When is it useful to have a production-like environment locally? Today’s orchestrators are spreading widely mainly because they can scale automatically depending on load and implementation. Testing these capabilities using the same production code locally requires a rock-solid, easily configurable development environment. And this is especially true for Airflow.
In this blog post, I’m going to show you how we create such an environment at Infinite Lambda.
Let’s talk about production environments
Apache Airflow is still one of the most widely used orchestration tools within the data industry. Nowadays, developer teams tend to use one flexible, elastic system to deploy their Airflow instances on the cloud. Of course, I’m talking about Kubernetes.
Kubernetes offers everything that your Airflow instance requires to scale according to the scheduled tasks in an easily configurable and safe way. On its own, Airflow is a flexible orchestrator tool that allows you to create impressively complex workflows. When such a tool is paired with Kubernetes, your imagination is the limit to what you can do with different executors and config options.

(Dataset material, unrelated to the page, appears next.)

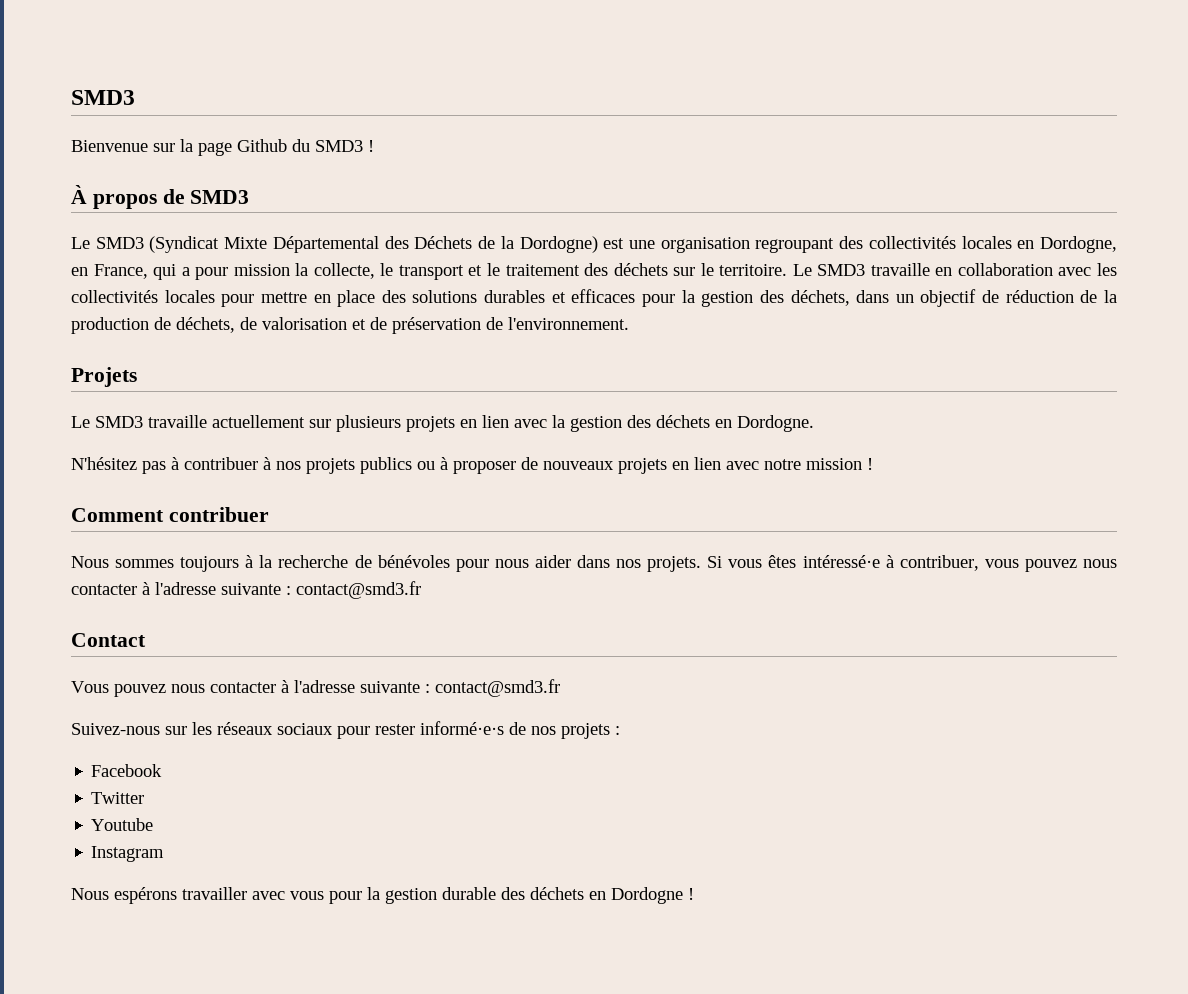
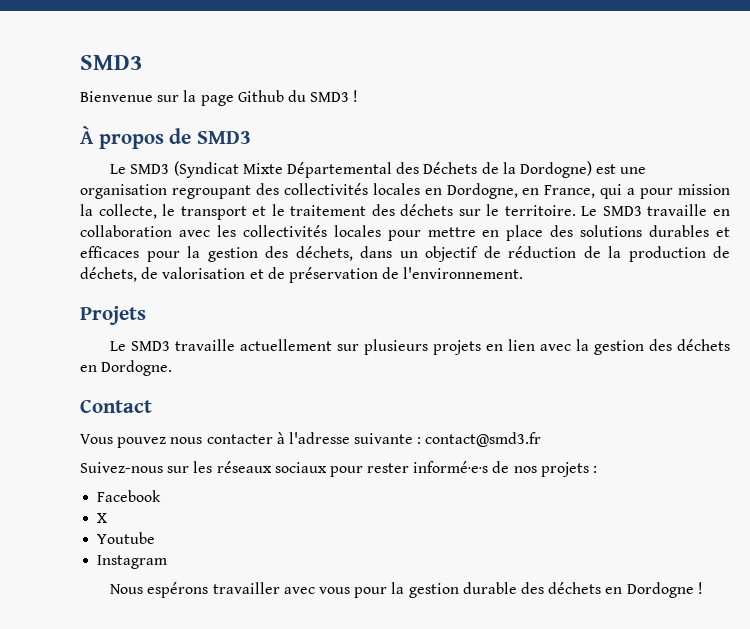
- N'hésitez pas à contribuer à nos projets publics ou à proposer de nouveaux projets en lien avec notre mission !
- Comment contribuer
- Nous sommes toujours à la recherche de bénévoles pour nous aider dans nos projets. Si vous êtes intéressé·e à contribuer, vous pouvez nous contacter à l'adresse suivante : contact@smd3.fr
- Twitter
+ X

Yet, even when you have already set up a fully functioning, proper production environment, you still need to create an almost perfect copy of this production environment. Your options include doing everything again from scratch and creating another cluster in the same way you did for the production cluster. This obviously has many downsides. If you choose this solution, you will need to pay for two clusters even though one of them is solely used for development. Moreover, the developers will have to take turns testing their DAGs.
Let’s also not forget that you need to either implement an automated CI/CD pipeline to deploy to the cluster or do it manually. If you have a really amazing DevOps team, they can implement a solution that enables the automatic creation of a new cluster for every feature branch.
None of these solutions are cost and time-efficient. You need to give team members an environment that isolates the rest of the organisation from being impacted by their work. In the meantime, you want to do this quickly and optimise resources.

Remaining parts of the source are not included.